Front-end code change data:
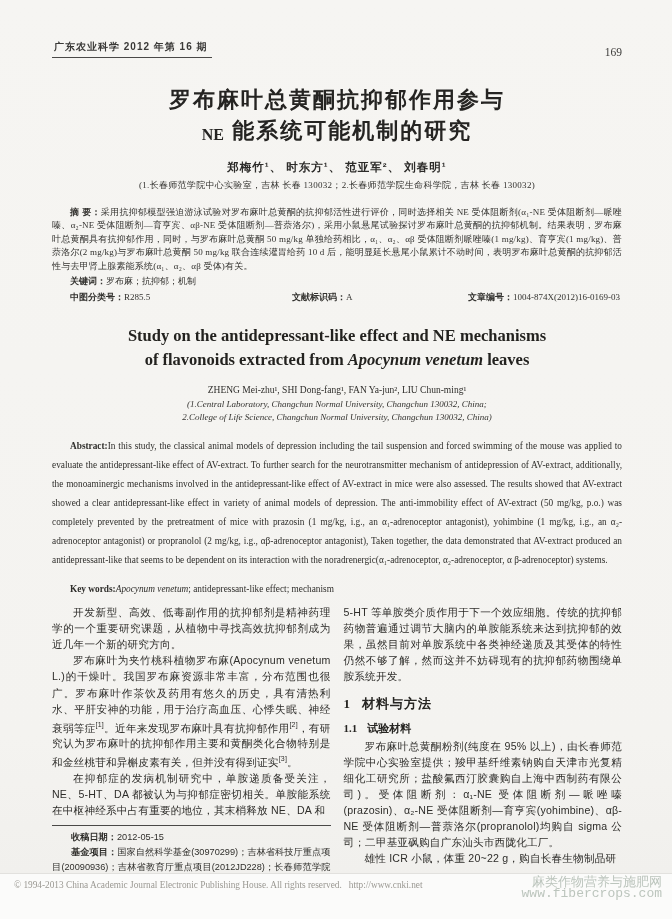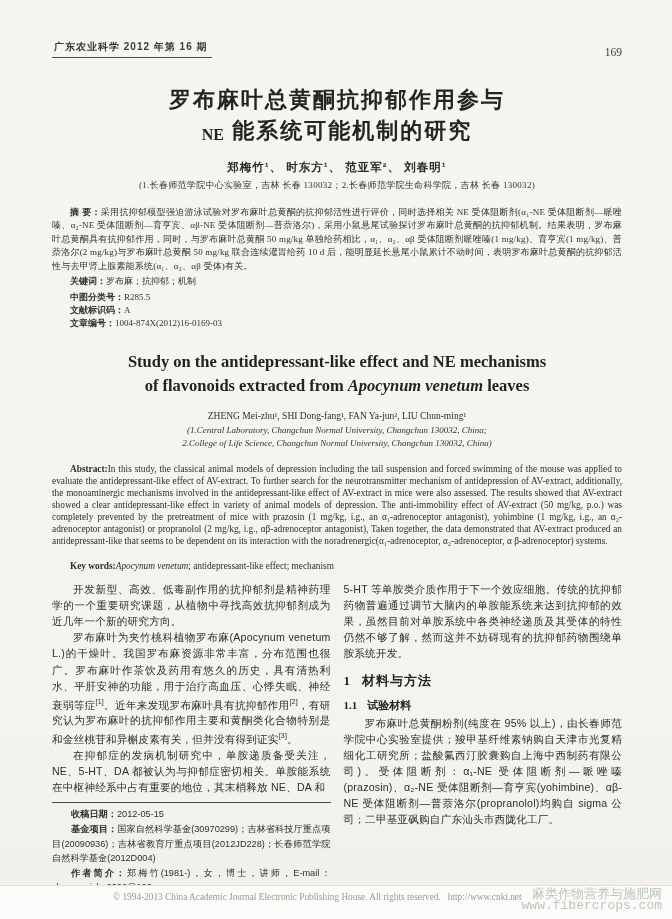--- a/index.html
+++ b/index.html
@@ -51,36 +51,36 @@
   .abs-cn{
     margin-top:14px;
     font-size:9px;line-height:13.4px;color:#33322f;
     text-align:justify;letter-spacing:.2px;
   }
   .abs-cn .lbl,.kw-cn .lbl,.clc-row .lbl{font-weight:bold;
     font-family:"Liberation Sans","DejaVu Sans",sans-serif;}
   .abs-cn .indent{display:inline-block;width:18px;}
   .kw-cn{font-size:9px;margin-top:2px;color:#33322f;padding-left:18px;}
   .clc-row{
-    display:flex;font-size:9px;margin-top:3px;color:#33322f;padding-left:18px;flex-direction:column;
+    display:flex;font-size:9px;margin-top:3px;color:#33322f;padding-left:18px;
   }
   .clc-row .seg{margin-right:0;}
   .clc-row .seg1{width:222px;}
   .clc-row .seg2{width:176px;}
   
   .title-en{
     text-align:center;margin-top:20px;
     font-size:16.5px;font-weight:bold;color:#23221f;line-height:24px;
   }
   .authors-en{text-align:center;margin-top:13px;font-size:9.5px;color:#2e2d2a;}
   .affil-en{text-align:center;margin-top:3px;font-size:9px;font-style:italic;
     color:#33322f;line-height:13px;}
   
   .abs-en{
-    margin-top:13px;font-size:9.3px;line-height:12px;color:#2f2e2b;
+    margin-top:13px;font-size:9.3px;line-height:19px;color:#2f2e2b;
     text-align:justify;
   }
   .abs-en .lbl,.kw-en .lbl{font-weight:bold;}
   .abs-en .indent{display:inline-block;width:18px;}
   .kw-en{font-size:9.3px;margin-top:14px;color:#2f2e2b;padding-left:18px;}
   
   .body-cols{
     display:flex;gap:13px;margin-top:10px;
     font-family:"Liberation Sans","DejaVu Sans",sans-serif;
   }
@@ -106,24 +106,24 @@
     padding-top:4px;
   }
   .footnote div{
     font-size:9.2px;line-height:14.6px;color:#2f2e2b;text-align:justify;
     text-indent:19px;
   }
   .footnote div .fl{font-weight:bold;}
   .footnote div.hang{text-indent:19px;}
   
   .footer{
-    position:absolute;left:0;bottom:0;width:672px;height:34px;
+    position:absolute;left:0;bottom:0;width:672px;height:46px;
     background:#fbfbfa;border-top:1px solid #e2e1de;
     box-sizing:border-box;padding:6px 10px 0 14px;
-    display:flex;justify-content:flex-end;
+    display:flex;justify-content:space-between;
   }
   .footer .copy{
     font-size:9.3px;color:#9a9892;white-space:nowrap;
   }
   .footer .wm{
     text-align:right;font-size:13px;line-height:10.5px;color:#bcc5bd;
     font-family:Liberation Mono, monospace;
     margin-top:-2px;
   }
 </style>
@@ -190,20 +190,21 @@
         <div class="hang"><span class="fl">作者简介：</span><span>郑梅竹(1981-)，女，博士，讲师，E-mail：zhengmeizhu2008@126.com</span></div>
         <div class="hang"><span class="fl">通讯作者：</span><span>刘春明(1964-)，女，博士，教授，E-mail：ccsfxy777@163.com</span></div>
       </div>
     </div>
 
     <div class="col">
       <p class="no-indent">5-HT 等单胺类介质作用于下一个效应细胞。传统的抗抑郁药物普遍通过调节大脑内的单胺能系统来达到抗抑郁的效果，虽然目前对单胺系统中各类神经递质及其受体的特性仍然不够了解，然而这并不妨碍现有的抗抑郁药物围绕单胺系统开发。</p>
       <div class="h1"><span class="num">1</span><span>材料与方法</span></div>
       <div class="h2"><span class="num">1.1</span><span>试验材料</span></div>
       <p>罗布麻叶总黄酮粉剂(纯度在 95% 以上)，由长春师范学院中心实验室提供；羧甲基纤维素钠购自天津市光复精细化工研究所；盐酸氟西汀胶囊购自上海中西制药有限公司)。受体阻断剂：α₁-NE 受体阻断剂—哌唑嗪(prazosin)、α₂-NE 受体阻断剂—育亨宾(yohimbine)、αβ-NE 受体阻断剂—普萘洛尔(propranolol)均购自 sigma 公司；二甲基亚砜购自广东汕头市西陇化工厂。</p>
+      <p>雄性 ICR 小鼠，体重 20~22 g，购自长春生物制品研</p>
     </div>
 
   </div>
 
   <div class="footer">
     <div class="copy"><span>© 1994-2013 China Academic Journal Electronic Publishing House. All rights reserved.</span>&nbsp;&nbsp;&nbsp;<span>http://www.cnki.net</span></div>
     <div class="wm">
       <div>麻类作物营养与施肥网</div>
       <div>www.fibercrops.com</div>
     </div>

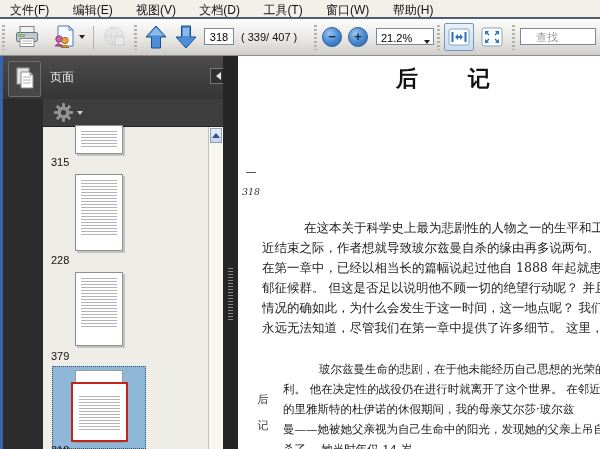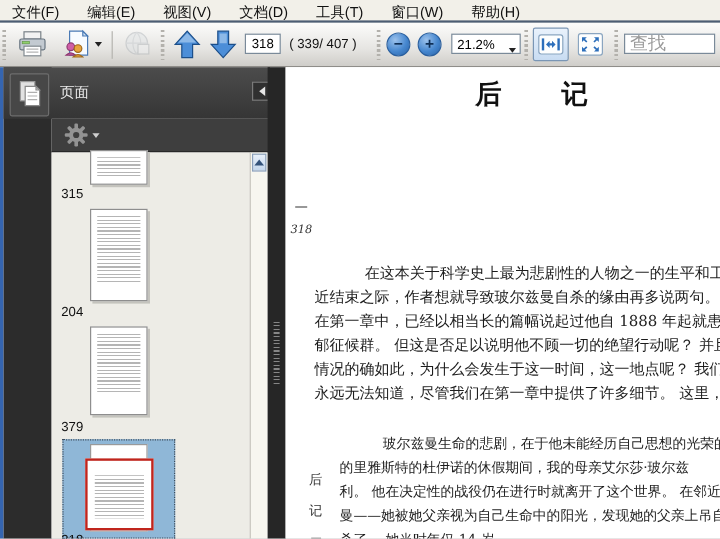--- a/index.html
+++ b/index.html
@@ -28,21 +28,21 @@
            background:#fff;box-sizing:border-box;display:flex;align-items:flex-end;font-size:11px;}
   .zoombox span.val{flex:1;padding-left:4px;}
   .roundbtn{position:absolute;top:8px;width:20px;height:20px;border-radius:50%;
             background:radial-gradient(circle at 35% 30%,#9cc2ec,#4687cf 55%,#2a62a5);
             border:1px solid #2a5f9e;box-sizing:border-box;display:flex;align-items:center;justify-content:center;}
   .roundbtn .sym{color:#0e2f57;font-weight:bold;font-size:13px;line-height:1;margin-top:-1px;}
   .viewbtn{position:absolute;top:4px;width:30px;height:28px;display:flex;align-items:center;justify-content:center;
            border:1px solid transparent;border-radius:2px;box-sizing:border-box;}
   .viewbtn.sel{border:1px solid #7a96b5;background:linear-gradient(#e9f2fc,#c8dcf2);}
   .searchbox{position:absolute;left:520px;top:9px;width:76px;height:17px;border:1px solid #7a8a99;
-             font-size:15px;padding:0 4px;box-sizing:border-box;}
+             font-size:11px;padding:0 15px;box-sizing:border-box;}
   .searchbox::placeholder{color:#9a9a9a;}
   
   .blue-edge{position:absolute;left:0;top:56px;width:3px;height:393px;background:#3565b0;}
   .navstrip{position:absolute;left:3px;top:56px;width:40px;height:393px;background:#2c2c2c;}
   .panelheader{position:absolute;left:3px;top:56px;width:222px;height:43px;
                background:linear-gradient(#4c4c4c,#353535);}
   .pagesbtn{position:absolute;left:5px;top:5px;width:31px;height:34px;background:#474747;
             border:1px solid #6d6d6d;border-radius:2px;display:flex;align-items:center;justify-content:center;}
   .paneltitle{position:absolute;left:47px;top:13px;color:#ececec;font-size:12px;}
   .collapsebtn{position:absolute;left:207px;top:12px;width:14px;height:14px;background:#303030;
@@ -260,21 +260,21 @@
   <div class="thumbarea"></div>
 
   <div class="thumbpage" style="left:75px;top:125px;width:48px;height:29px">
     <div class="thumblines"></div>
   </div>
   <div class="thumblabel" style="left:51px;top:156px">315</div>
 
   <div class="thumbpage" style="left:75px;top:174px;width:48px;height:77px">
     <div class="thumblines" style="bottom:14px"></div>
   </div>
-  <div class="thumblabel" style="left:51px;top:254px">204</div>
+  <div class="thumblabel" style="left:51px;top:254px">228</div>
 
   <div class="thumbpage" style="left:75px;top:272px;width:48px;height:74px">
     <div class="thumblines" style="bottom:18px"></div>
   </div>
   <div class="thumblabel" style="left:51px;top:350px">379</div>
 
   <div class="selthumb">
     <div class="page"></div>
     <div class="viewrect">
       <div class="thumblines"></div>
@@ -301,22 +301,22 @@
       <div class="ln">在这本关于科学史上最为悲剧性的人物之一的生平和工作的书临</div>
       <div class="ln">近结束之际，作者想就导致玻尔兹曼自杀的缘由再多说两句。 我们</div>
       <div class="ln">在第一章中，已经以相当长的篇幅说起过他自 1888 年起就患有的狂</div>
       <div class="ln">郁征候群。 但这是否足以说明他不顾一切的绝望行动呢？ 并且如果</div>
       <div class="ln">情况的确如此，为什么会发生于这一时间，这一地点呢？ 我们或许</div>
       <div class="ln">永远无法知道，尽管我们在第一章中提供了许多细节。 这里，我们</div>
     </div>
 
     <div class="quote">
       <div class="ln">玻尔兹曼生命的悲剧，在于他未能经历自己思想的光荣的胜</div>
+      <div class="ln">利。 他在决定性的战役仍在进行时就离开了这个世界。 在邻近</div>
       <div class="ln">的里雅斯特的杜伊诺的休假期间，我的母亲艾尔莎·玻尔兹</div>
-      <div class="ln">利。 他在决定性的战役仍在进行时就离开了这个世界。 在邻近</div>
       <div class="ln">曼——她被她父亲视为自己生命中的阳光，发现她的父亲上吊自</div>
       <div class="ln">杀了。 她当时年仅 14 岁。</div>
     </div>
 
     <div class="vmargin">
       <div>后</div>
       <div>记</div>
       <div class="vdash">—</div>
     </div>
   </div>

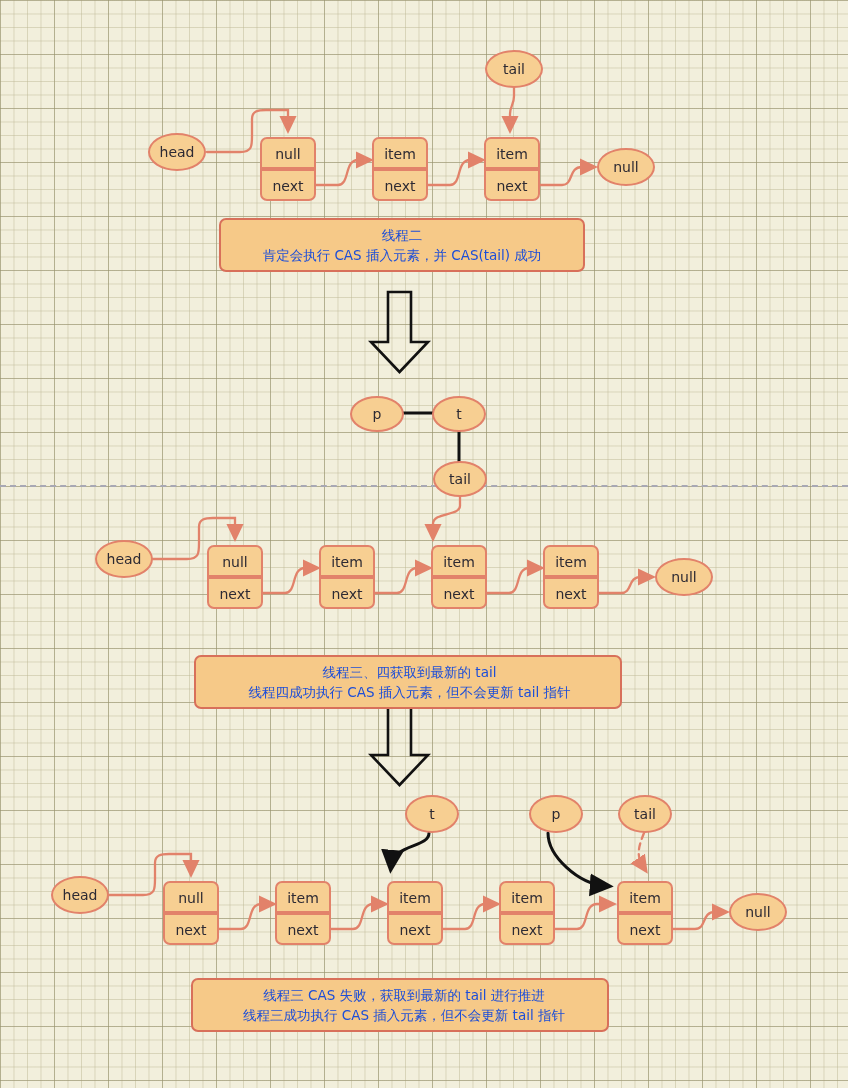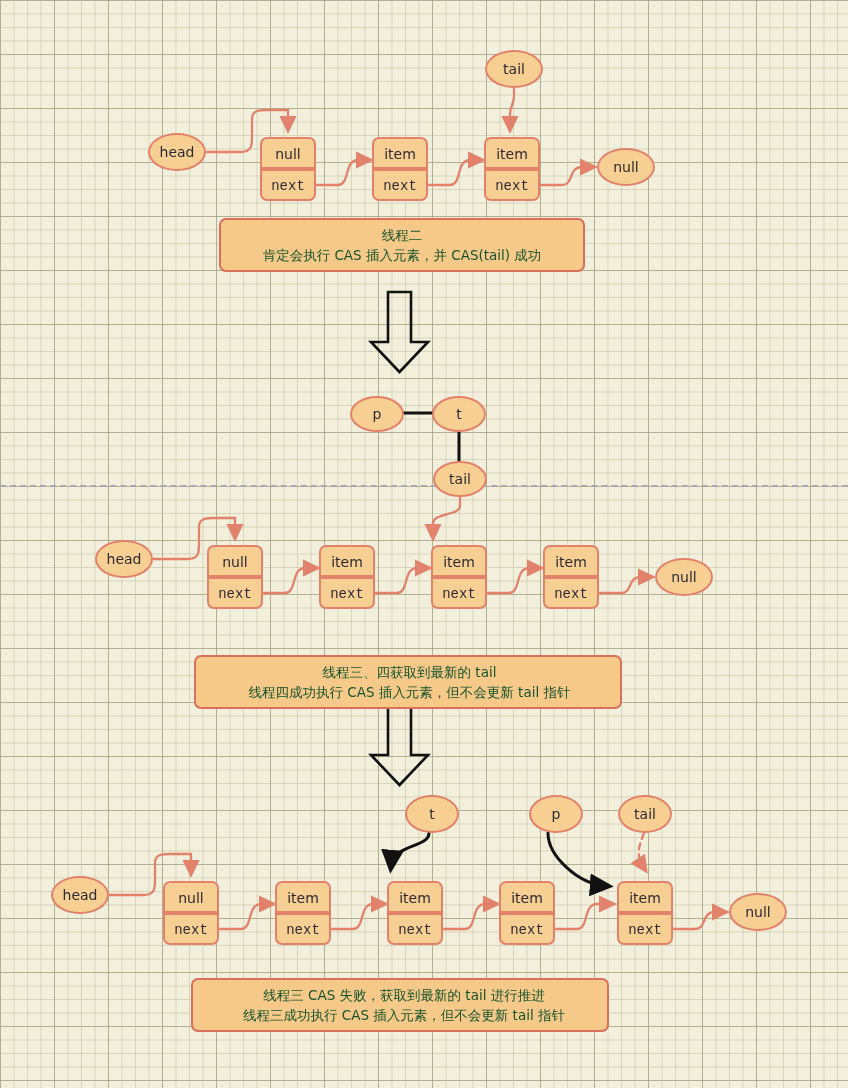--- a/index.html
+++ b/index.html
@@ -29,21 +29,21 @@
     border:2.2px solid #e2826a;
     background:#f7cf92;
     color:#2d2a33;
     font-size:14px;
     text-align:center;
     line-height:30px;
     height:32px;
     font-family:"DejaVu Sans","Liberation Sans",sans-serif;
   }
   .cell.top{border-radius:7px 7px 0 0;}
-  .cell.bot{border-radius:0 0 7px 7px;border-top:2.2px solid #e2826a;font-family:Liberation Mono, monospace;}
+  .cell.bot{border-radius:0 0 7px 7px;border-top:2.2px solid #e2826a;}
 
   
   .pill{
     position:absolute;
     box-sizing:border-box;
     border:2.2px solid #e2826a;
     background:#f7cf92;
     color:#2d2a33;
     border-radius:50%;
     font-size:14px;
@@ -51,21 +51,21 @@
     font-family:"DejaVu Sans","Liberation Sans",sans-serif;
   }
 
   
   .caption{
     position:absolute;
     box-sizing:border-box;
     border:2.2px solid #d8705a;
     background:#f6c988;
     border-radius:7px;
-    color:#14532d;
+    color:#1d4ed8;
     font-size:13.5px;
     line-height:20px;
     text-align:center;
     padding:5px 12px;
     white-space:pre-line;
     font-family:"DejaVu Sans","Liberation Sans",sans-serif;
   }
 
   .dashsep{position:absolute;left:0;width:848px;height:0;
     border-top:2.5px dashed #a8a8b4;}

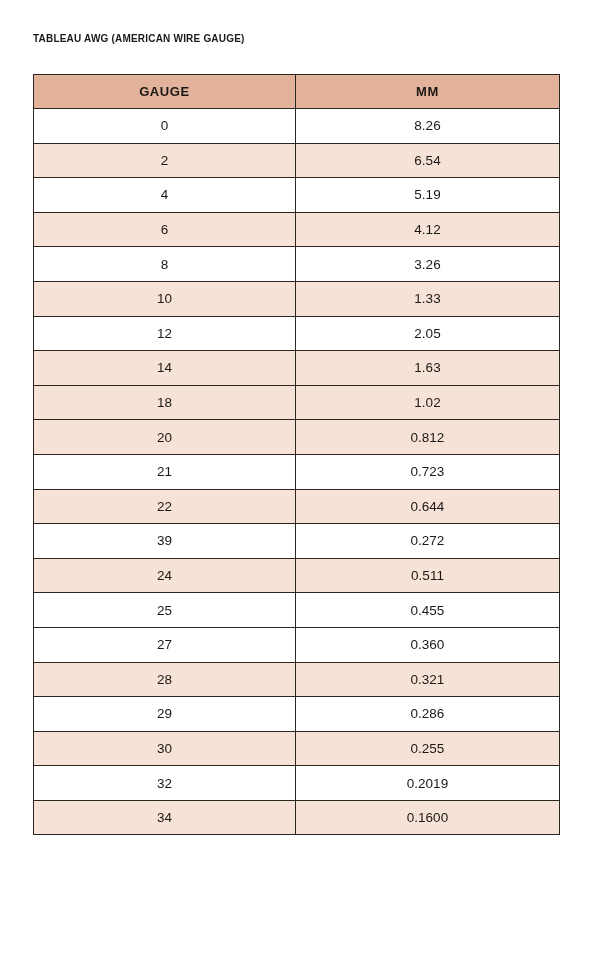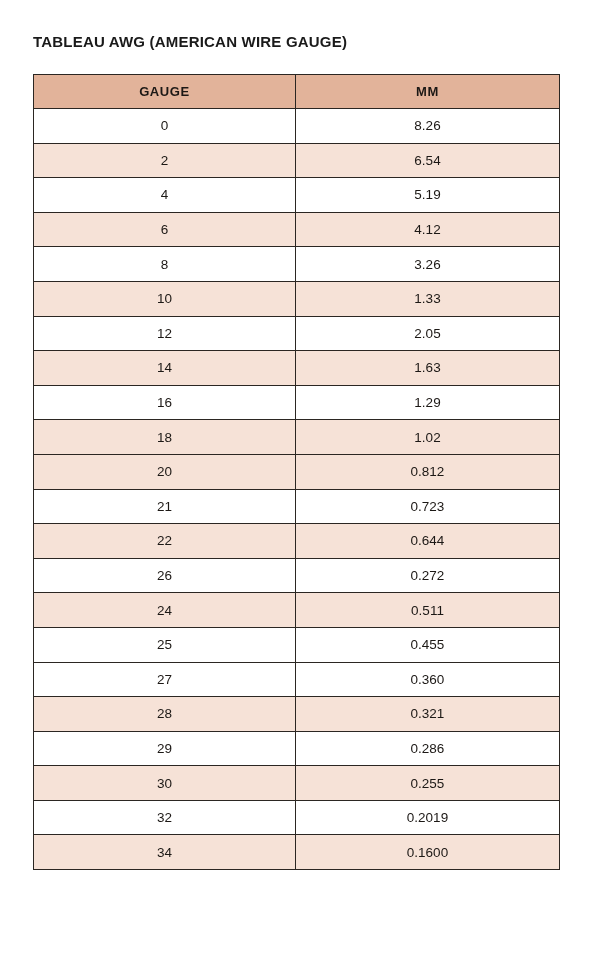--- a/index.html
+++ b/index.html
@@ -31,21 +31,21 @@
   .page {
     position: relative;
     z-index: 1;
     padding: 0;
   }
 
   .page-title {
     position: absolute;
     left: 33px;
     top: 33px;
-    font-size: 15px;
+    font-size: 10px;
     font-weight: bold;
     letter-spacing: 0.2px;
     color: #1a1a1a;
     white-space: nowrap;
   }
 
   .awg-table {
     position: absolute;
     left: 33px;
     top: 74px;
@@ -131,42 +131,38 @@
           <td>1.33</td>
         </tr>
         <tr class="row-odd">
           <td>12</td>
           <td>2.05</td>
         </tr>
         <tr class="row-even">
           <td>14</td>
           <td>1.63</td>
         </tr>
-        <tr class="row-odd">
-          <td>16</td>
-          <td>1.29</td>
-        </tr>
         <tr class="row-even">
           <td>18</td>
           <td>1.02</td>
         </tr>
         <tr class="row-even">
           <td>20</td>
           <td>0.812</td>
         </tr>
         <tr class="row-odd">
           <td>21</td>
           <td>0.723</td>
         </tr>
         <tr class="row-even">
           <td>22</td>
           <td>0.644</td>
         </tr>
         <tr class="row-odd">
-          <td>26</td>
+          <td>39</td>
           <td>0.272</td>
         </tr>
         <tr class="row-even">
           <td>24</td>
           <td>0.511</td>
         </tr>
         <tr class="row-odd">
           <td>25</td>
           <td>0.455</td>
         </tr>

Instructions to follow:
Return only the lines of the records in which the string "copy" appears.

Answer:
   .footer .copy{
     <div class="copy"><span>© 1994-2013 China Academic Journal Electronic Publishing House. All rights reserved.</span>&nbsp;&nbsp;&nbsp;<span>http://www.cnki.net</span></div>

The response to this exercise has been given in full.